__TASK DETAILS__. Having found the line that contains "[558,224,619,237] [81,241,137,254] quickstart", please retype only it and every line after it up to the end of the entries, exactly as written.

__THE DATA__.
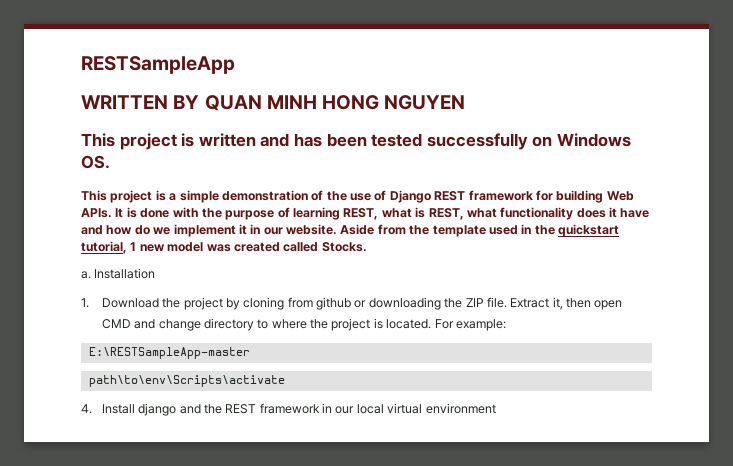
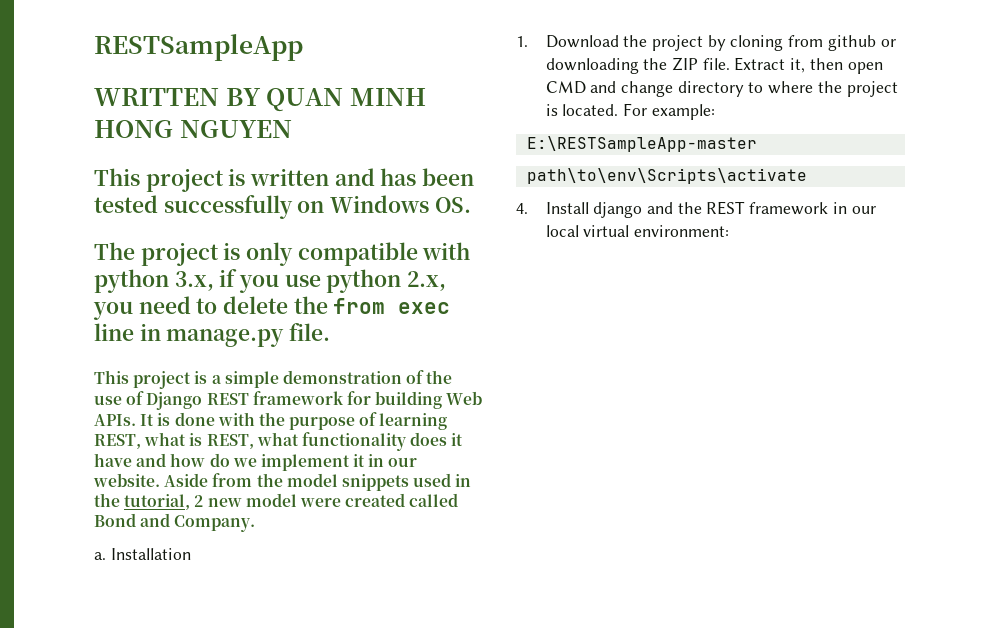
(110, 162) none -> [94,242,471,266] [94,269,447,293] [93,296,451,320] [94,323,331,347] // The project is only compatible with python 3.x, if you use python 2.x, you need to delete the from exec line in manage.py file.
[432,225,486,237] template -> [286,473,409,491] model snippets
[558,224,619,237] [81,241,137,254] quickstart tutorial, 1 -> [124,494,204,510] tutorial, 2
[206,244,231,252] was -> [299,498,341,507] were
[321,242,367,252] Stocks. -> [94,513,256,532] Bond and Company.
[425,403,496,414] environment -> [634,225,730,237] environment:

__PROBLEM SOLUTION__.
[558,224,619,237] [81,241,137,254] quickstart tutorial, 1 -> [124,494,204,510] tutorial, 2
[206,244,231,252] was -> [299,498,341,507] were
[321,242,367,252] Stocks. -> [94,513,256,532] Bond and Company.
[425,403,496,414] environment -> [634,225,730,237] environment:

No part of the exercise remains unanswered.